Théâtre / À partir du documentaire L'Abécédaire de Gilles Deleuze, une jeune troupe plonge dans les entrailles de la vie et de l'œuvre du philosophe disparu en 1995 : un spectacle parfois déséquilibré, mais méritant et joyeusement foutraque.
Tenter de jouer sur scène la pensée qui se met en branle. C'est un pari risqué, assuré par les six comédiens jouant une sorte de ping-pong philosophique. L'objectif : donner matière et chair aux concepts de Gilles Deleuze, en prenant appui sur le documentaire projeté d'entrée de jeu, L'Abécédaire.
Tout commence comme une conférence. Ce film, que Deleuze n'avait accepté qu'à la condition qu'il soit diffusé après sa mort, va être sujet à discussion. De A comme Animal à Z comme Zigzag, la compagnie du MégaSuperThéâtre (dont les membres sont issus pour la plupart du Conservatoire de Toulouse) ne nous montre que quelques minutes de cette conversation au long cours, retransmise en accéléré, à l'exception d'un arrêt sur image à N comme Neurologie. « Qu'est-ce qui se passe dans la tête quand on a une idée ? »

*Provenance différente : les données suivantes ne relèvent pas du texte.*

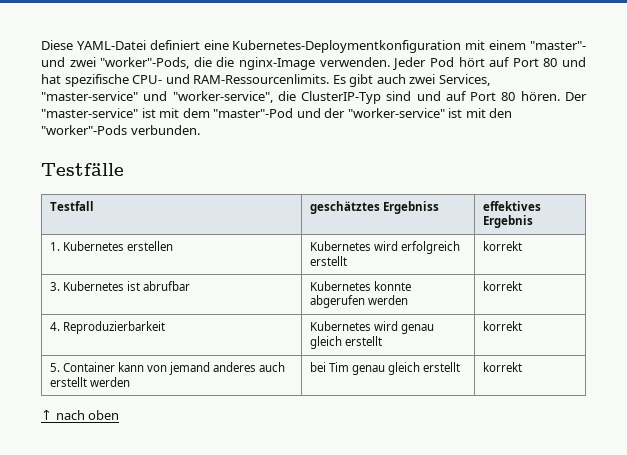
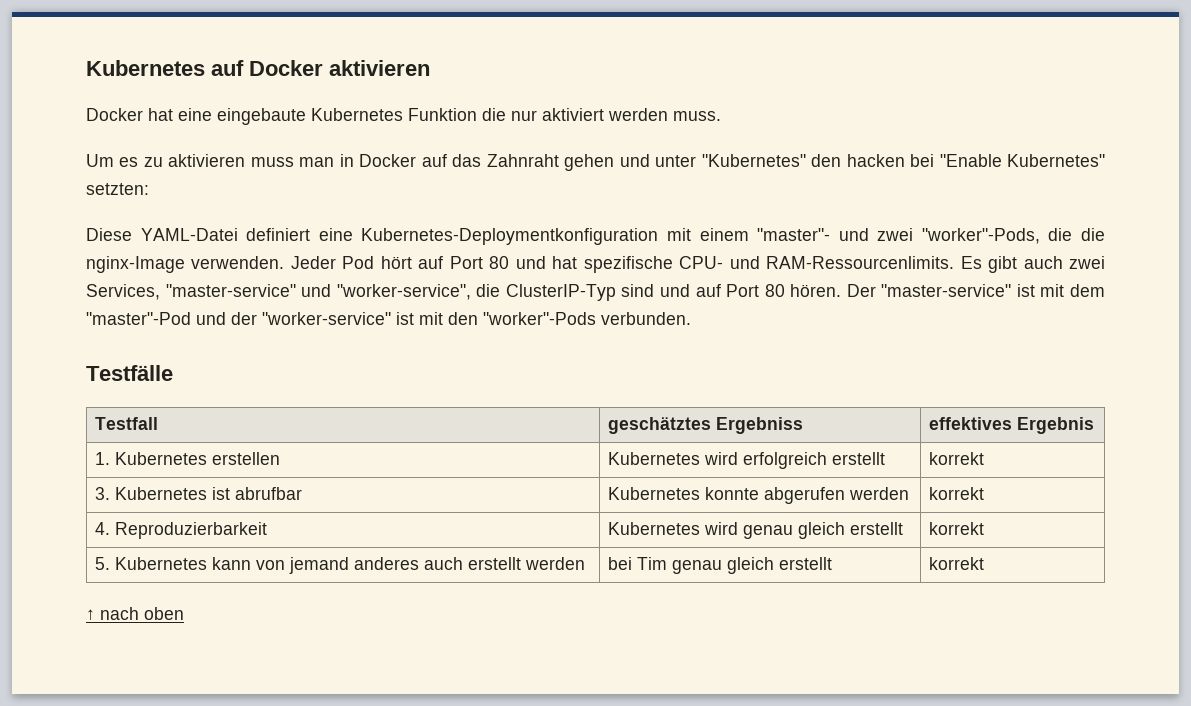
+ Kubernetes auf Docker aktivieren
+ Docker hat eine eingebaute Kubernetes Funktion die nur aktiviert werden muss.
+ Um es zu aktivieren muss man in Docker auf das Zahnraht gehen und unter "Kubernetes" den hacken bei "Enable Kubernetes" setzten:
- 5. Container kann von jemand anderes auch erstellt werden | bei Tim genau gleich erstellt | korrekt
+ 5. Kubernetes kann von jemand anderes auch erstellt werden | bei Tim genau gleich erstellt | korrekt

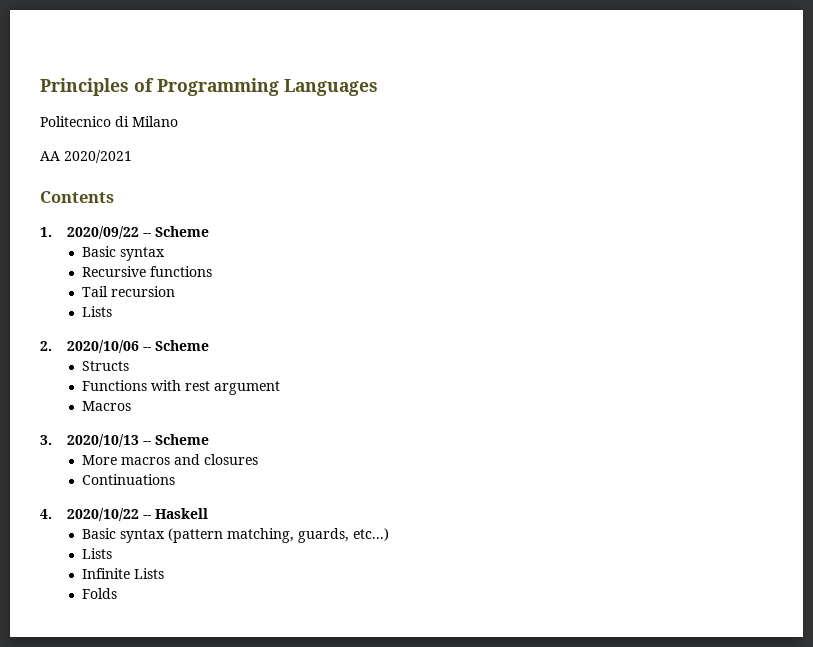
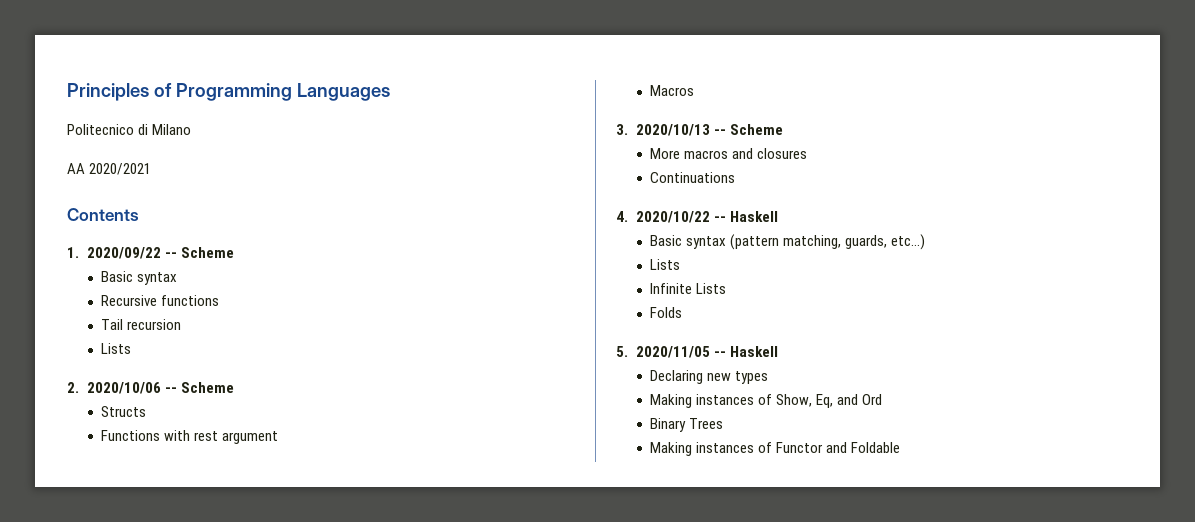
+ 5. 2020/11/05 -- Haskell
+ Declaring new types
+ Making instances of Show, Eq, and Ord
+ Binary Trees
+ Making instances of Functor and Foldable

Fin de l'intro, début du théâtre. Avant de disséquer quelques lettres de cette liste, il est question de ce qui a caractérisé Deleuze et a même été popularisé, sur M6 et France Inter, depuis quinze ans par le drôle d'érudit de la chanson et du jazz qu'est André Manoukian : la déterritorialisation. En jouant des limites de leur estrade de bois, les acteursn mis en scène par Théodore Oliver, cernent leur espace de jeu, interrogent la question de frontière ô combien clivante, notamment dans cet entre-deux-tours présidentiel, et sonnent le début de la démonstration : « c'est la naissance de l'art », disent-ils.
Non, mais laissez-moi
À tour de rôle, les acteurs prennent en charge une lettre et donc une saynète qui illustre la notion inhérente à celle-ci. Sans verser dans le cours de philosophie trop ardu, cette pièce emprunte des chemins de traverse (par la variété notamment) quand émerge la chanson de Renaud, Le Petit chat est mort fredonné l'air de rien. Ou quand les noms de Michel Onfray, Julien Lepers et le Père Fouras surgissent pour répondre à « quelqu'un qui sait tout » pour C comme Culture.
À trop vouloir en faire, à tenter de donner toutes les interprétations du cheminement de Deleuze, les comédiens versent parfois dans une satire un peu vaine (la déclinaison de la pomme). Mais il reste des garde-fous, notamment un de leurs acolytes, resté assis dans la salle, qui prend des notes, fouille Google et Wikipédia, illustrant avec citations et dessins ce qui se dit. Il rumine dans son coin, marmonne des indications scéniques et offre à la fois un décalage et un squelette à ce travail, qui parfois part légèrement en vrille.
Un effet sans doute recherché, à l'image des deux musiciens dominant ce petit monde et déguisés en Apaches. Foutraque comme une chanson de Philippe Katerine, ce spectacle en a l'aspect bien ficelé mais pas vraiment fini. À suivre.